I'm no good with rolls on box yet but I try do do what I do on flute. Really practice them, don't just add a little twiddle and most important: Get the internal rhythm right.
Maybe my approach will be helpfull on box as well - so here it goes:
A basic roll sounds like "DahBlahBlah" the "ah"s being the note that is rolled. The three "ah"s have the same length. "D" is the first attack and the "bl"s are the little notes that separate them. So short in duration that they are more of a plop sound than an actual note. To me - on flute - I choose the Bl notes not based on their note value but on the ease I can execute the roll crisply.

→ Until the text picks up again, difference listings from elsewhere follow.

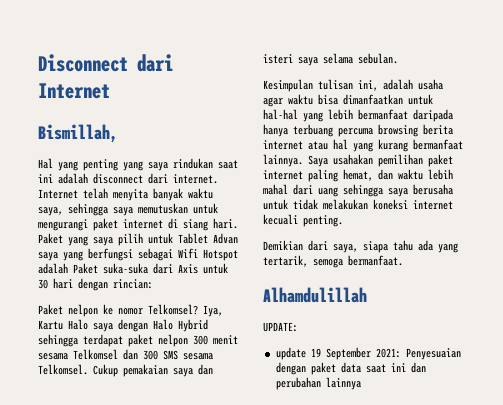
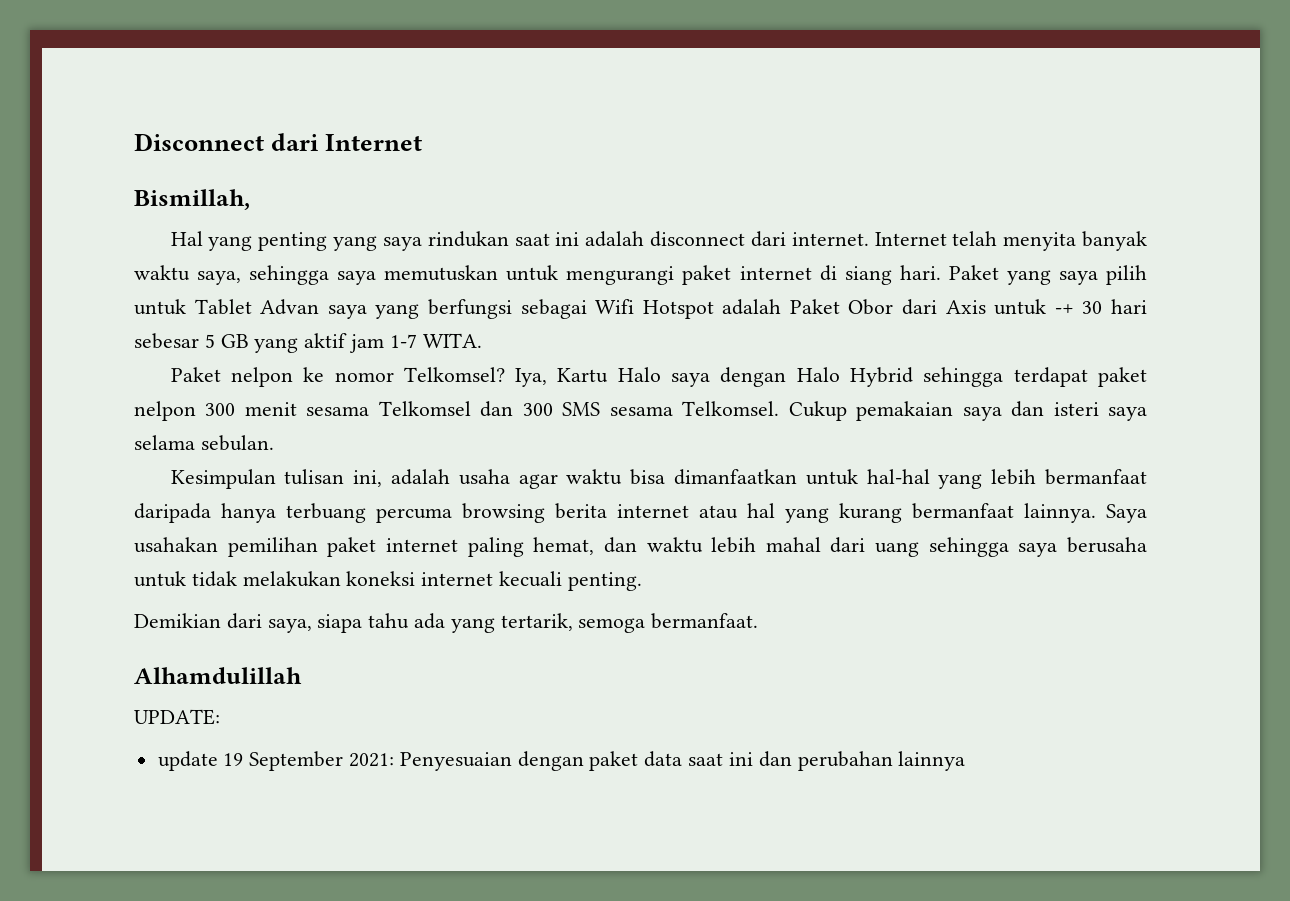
[103,263,148,274] suka-suka -> [848,299,894,315] Obor
(228, 268) none -> [1054,304,1074,314] -+
[78,278,153,291] dengan rincian: -> [134,333,482,353] sebesar 5 GB yang aktif jam 1-7 WITA.

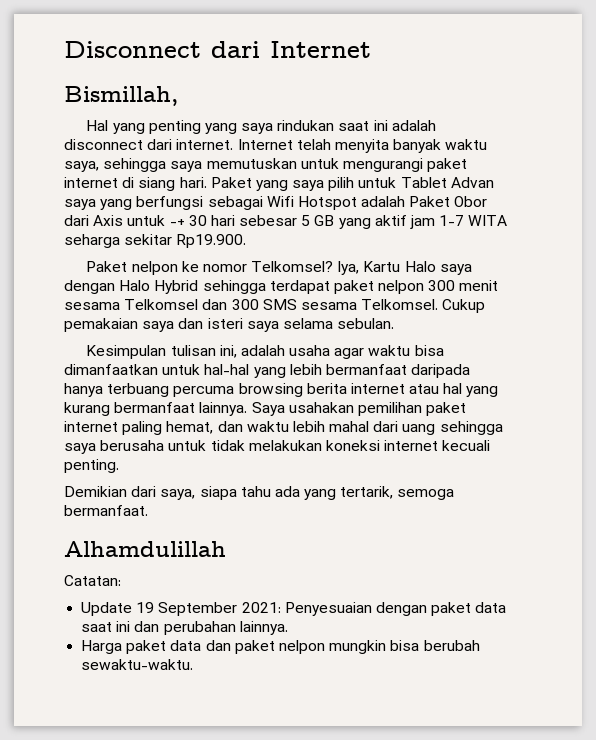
[422,333,482,348] WITA. -> [468,215,508,226] [64,234,247,248] WITA seharga sekitar Rp19.900.
[134,709,220,725] [157,751,218,771] UPDATE: // update -> [64,575,121,586] [81,602,133,616] Catatan: // Update
[898,751,966,771] lainnya -> [239,621,288,635] [81,640,480,654] [81,659,194,670] lainnya. // Harga paket data dan paket nelpon mungkin bisa berubah sewaktu-waktu.

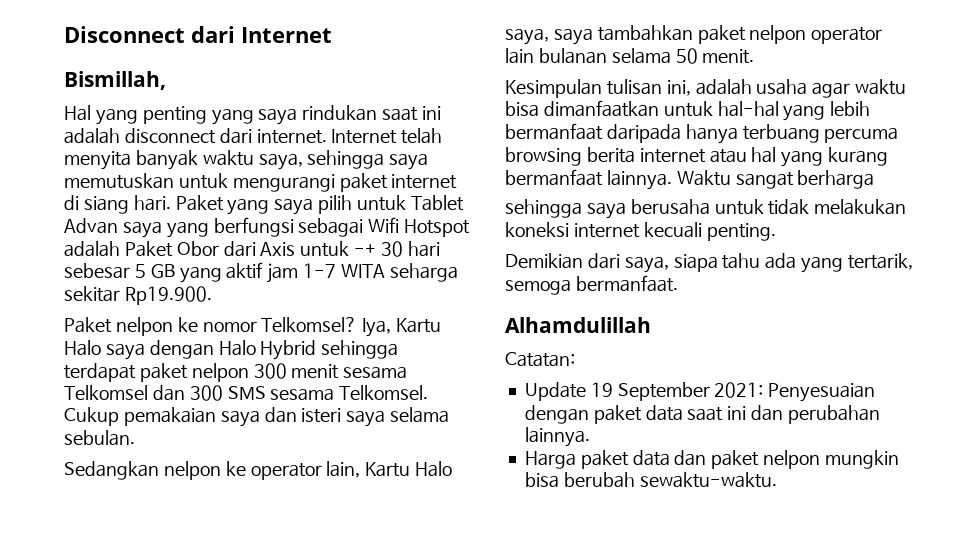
(395, 323) none -> [64,461,453,480] [505,25,883,45] [505,48,755,64] // Sedangkan nelpon ke operator lain, Kartu Halo saya, saya tambahkan paket nelpon operator lain bulanan selama 50 menit.
[251,402,467,416] [64,421,436,435] Saya usahakan pemilihan paket internet paling hemat, dan waktu lebih mahal dari uang -> [676,170,875,189] Waktu sangat berharga //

This basic, straight roll can be changed to a longer Daaahhh for a more swingier tune. For a phrase like dAAA I like to put an emphasis on the offbeat. So the second A gets more volume, is slightly longer or gets a different kind of roll: It gets its own attack plus it is cut in half by a grace. This is more like a pipers cran.
On box it is harder for me to keep the cuts and taps crisp - but the advantage is that they can be replaced by a fresh attack (just playing the note again) once or twice - which is harder to do nicely on flute. So that opens up all sorts of possibilities. The three basic notes can be separated by graces or fresh attacks and one or two can be played as a triple-note / triplet for added fun. Some of those possibilities might sound nicer on B/C and others on the one row D.... some give the opportunity to change fingers.
Listening to CDs I like "just long notes" on the beat instead of rolls very much. Box doesn't need as much chirpy, twittery twiddly bits as - say - a whistle. A little cut here and there adds enough interest. Nevertheless I want to be able to do more so that one day I can choose by sound instead of ability....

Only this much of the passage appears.